Often, someone seeking a green card will also apply for additional immigration benefits, like a work permit or Advance Parole. As is the case with the green card, these benefits require you or your sibling to fill out and file more forms, like:


Statuses You’ll See Before a Case Denial

In addition to getting a case denial status update from one or more of the above forms, you may see other status updates during the green card application process. Below are four of the more common ones you might see.

Case Was Received

This is a good case status update, and USCIS sends this out by mailing Form I-797C: Notice of Action. This document confirms that USCIS has the sibling green card application and will begin processing it. Included in Form I-797C is a receipt number. You can use this number to follow the status of your case online.


Case Was Rejected

If you see this from USCIS, it means the agency sent back the application (and filing fee) because there was a procedural or technical error with it. For example, you might have used the wrong version of a required form or forgotten to sign a page.


Request for Additional Evidence Was Sent

USCIS provides this status update when they want more information to verify what’s been put on a green card petition or application. USCIS will want you and/or your sibling to provide additional evidence, often in the form of documentation.


Case Was Transferred

USCIS will sometimes transfer green card application cases to different service centers. One reason is that the petitioner or beneficiary originally sent it to the wrong service center. USCIS has the discretion to either reject this application or transfer it to the correct service center. Another reason a case could get transferred is that a particular service center has unused processing capacity and can take on additional work.


Does the Case Status “Case Was Denied” Mean the Same Thing as “Case Was Rejected”?

No. A case rejection occurs when there’s an error or mistake with the green card filing. The good news is that USCIS provides the reason(s) for rejecting a case, and you’ll have the opportunity to fix the mistake and refile it. You’ll also get your filing fee back. The bad news is that a case rejection can add extra time to the process of getting your sibling a green card.


A case denial is more serious because it means USCIS has determined that your sibling isn’t eligible for a green card. You also don’t get your filing fee returned for a case denial. For many people, dealing with a case denial may warrant talking to a lawyer about what to do next.


What Should I Do if My USCIS Case Status Says “Case Denied” for My Sibling Green Card Case? 

Your best bet is to talk to an attorney. They’ll listen to your situation and explain your options. 

For example, the facts of your case might provide grounds for an appeal. Talking to an attorney helps determine if that’s the case. If so, hiring an attorney can help you get through the complicated appeals process.

Alternatively, your situation might support the decision to apply for a sibling green card again. An immigration attorney will know if there’s a particular fact pattern or eligibility requirement that now applies (or will soon apply) that wasn’t a consideration when you originally filed your sibling’s green card application.


When Should I Contact an Immigration Attorney About My Sibling Green Card Case? 

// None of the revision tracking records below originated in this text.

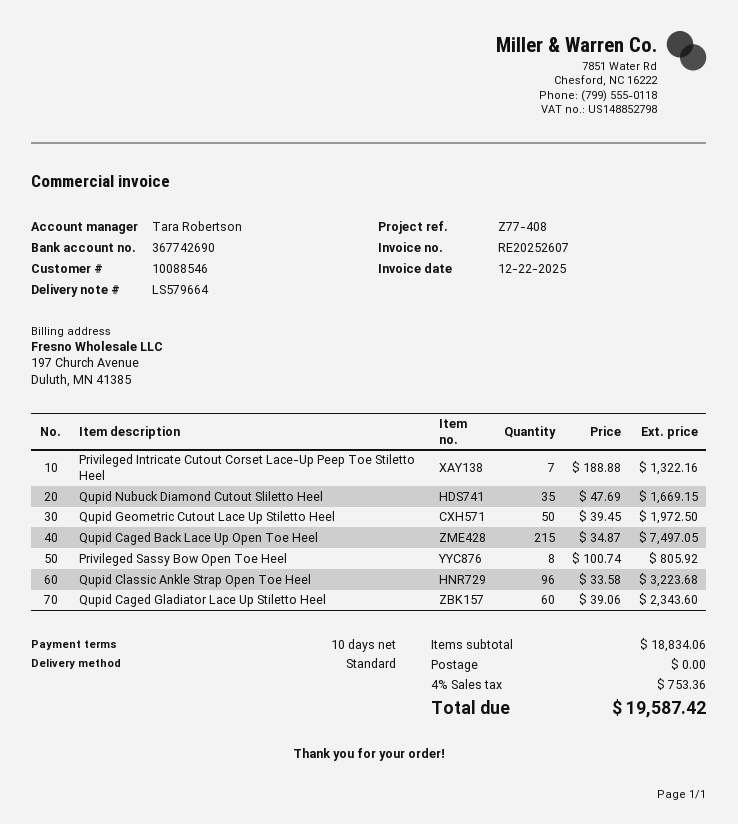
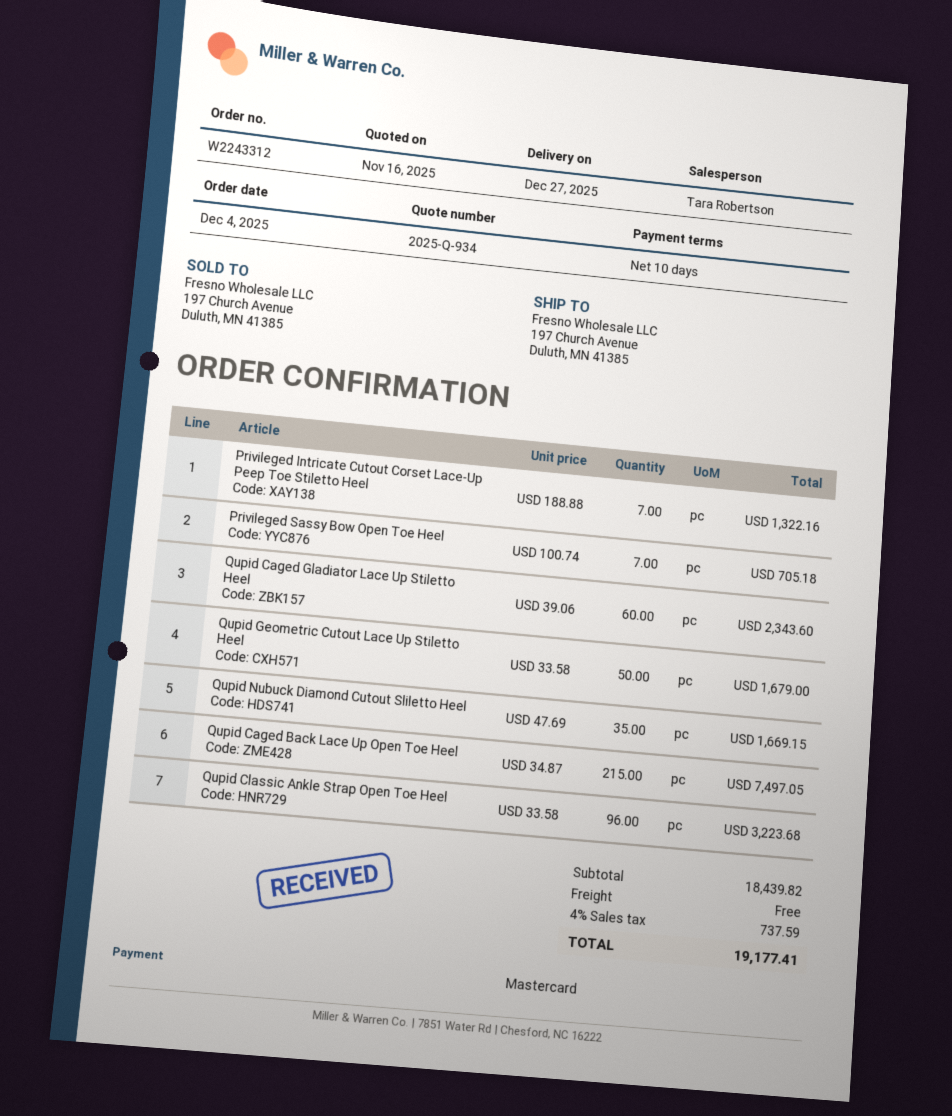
Qupid Geometric Cutout Lace Up Stiletto Heel: 50 x 39.45 = 1972.50 -> 50 x 33.58 = 1679.00
Privileged Sassy Bow Open Toe Heel: 8 x 100.74 = 805.92 -> 7 x 100.74 = 705.18
subtotal: 18834.06 -> 18439.82
tax: 4% = 753.36 -> 4% = 737.59
total: 19587.42 -> 19177.41

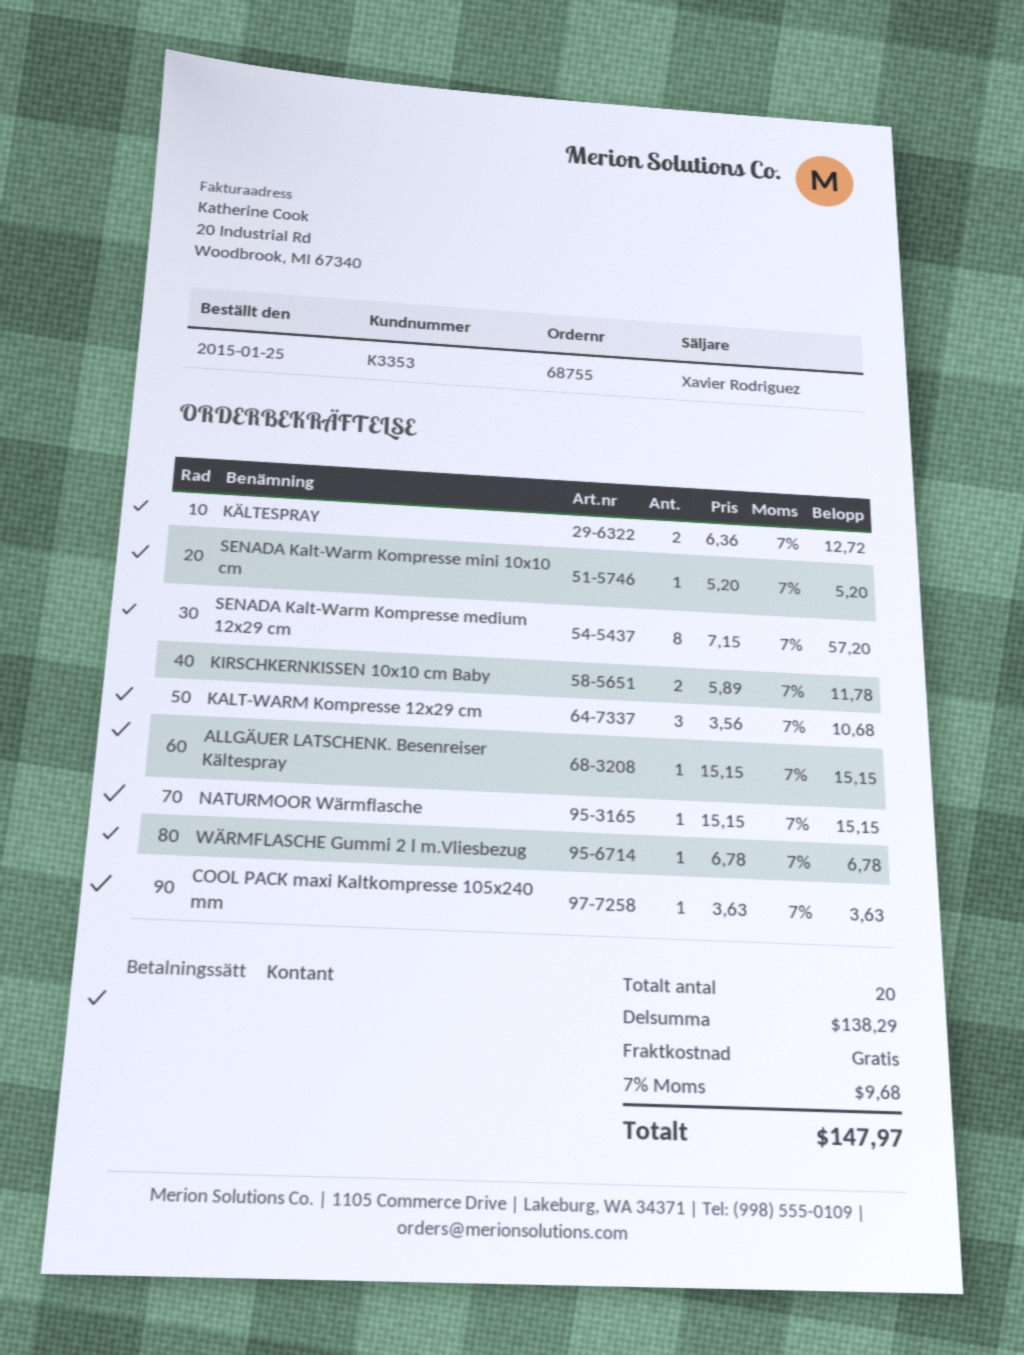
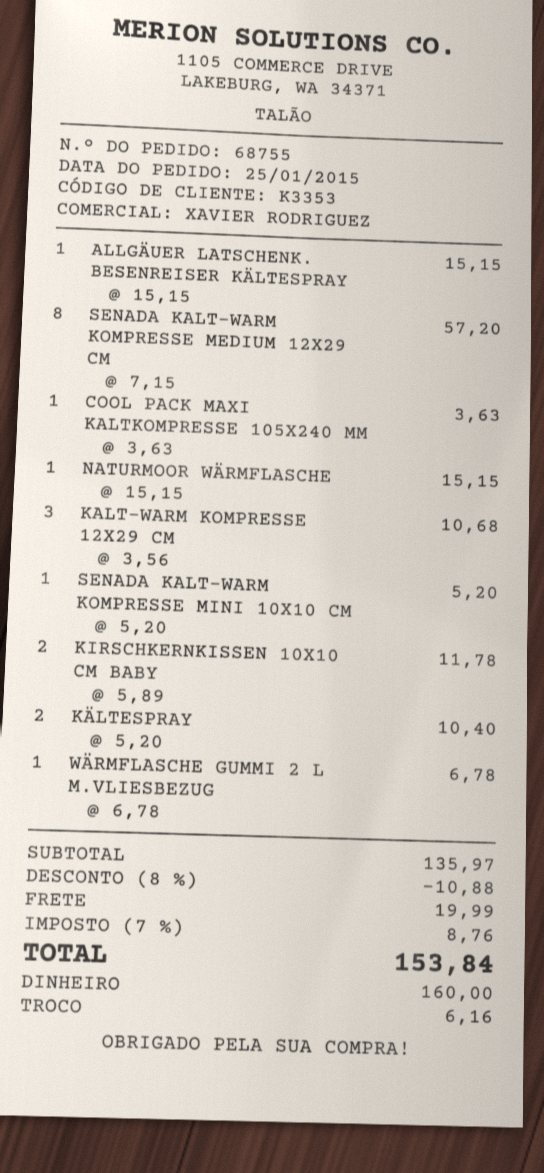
KÄLTESPRAY: 2 x 6.36 = 12.72 -> 2 x 5.20 = 10.40
subtotal: 138.29 -> 135.97
discount: none -> 8% = 10.88
shipping: 0.00 -> 19.99
tax: 7% = 9.68 -> 7% = 8.76
total: 147.97 -> 153.84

For many sibling green card applications, hiring a lawyer isn’t necessary. But if you receive a case denial from USCIS, your case is no longer straightforward. As a result, you’ll likely want to connect with an experienced and vetted immigration attorney to better understand what’s going on and what to do next.


For example, let’s say your sibling was ruled ineligible to get a green card because they were deemed inadmissible. There’s a process where you can challenge that determination by requesting a waiver of inadmissibility. A lawyer would know if that was a viable option and, if so, help you through the waiver process.